I like #1. It's hard to tell from the pic cuz I don't know how big the bags are, but alot of my large satchels have a wide enough handle that it can be used on the shoulder.


----------



## GinceLovely (Apr 26, 2005)

i like #1,just because i'm a bigger bag type of person (sometimes i surprise myself by seeing what i've got in my bags-there sure is a whole lot of both things that i use and need and unnecessary junk that i just forget about



)Though bag #2 is cute too..

i'd have a hard time choosing because i'm mad about bags,but my first choice would be #1,because it looks bigger and more comfortable.


----------



## Jen (Apr 26, 2005)

I LOVE the looks of #1! But, if you wanna carry it on your shoulder, that wouldn't work.

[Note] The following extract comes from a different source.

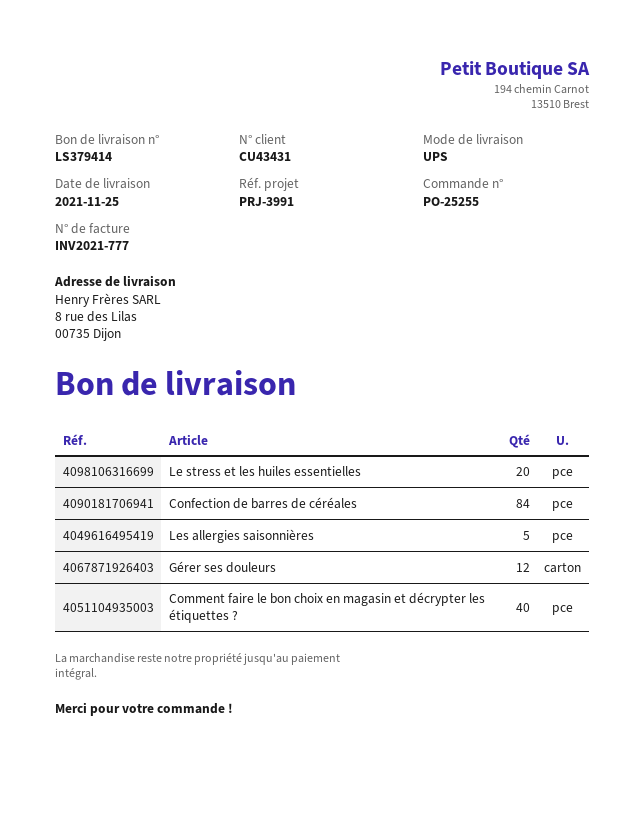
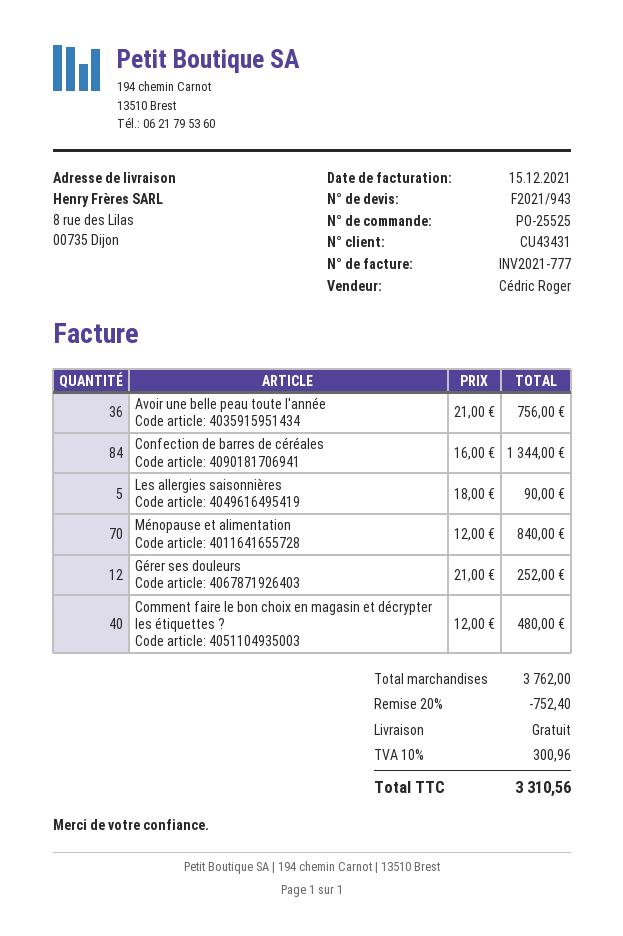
order number: PO-25255 -> PO-25525
Le stress et les huiles essentielles: 20 -> none
Avoir une belle peau toute l'année: none -> 36
Ménopause et alimentation: none -> 70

Gail, you gotta let us know which one you pick!


----------



## Sofia (May 12, 2005)

I love #1. Maybe that's because I love satchels. Like Envy said, you might be able to carry it on your shoulder, I have a few that I can.


----------



## Joyeuux (May 12, 2005)

I love #1 but I'm a shoulder bag girl &amp; can't stand carrying bags by their handles!


----------



## Joyeuux (May 12, 2005)

Here are some other yellow bags I found:


----------



## NYAngel98 (May 12, 2005)

I like this one Joy... I like that ring for some reason! lol


----------



## ooonitsreekooo (May 12, 2005)

I vote #2... i like shoulder bags and like the overall style better.


----------



## keaLoha (May 12, 2005)

Originally Posted by *NYAngel98* I like this one Joy... I like that ring for some reason! lol 




Me too! My lemming for a yellow bag, ran its course, but this has resparked the interest.


----------



## keaLoha (May 12, 2005)

Joy, where'd you find these?


----------



## Joyeuux (May 12, 2005)

I put links with the pics, click 'em! Zappos.com.


----------



## NYAngel98 (May 13, 2005)

Originally Posted by *Joyeuux* I put links with the pics, click 'em! Zappos.com.



I'm really liking that one... the rings are just luring me in! LOL


----------



## spazbaby (May 13, 2005)

I'm loving this Jack Spade tote in yellow.

http://www.katespade.com/product/ind...entPage=family


----------



## NYAngel98 (May 13, 2005)

Originally Posted by *spazbaby* I'm loving this Jack Spade tote in yellow.
http://www.katespade.com/product/ind...entPage=family

Cute for the beach!


----------



## Joyeuux (May 13, 2005)

Originally Posted by *NYAngel98* I'm really liking that one... the rings are just luring me in! LOL




I know!!! The rings are what I love about it too!


----------



## NYAngel98 (May 13, 2005)

Originally Posted by *Joyeuux* I know!!! The rings are what I love about it too!



Your taste is exquisite, my dear!



lol


----------



## Joyeuux (May 13, 2005)

Originally Posted by *NYAngel98* Your taste is exquisite, my dear!



lol Teehee. So is yours!


----------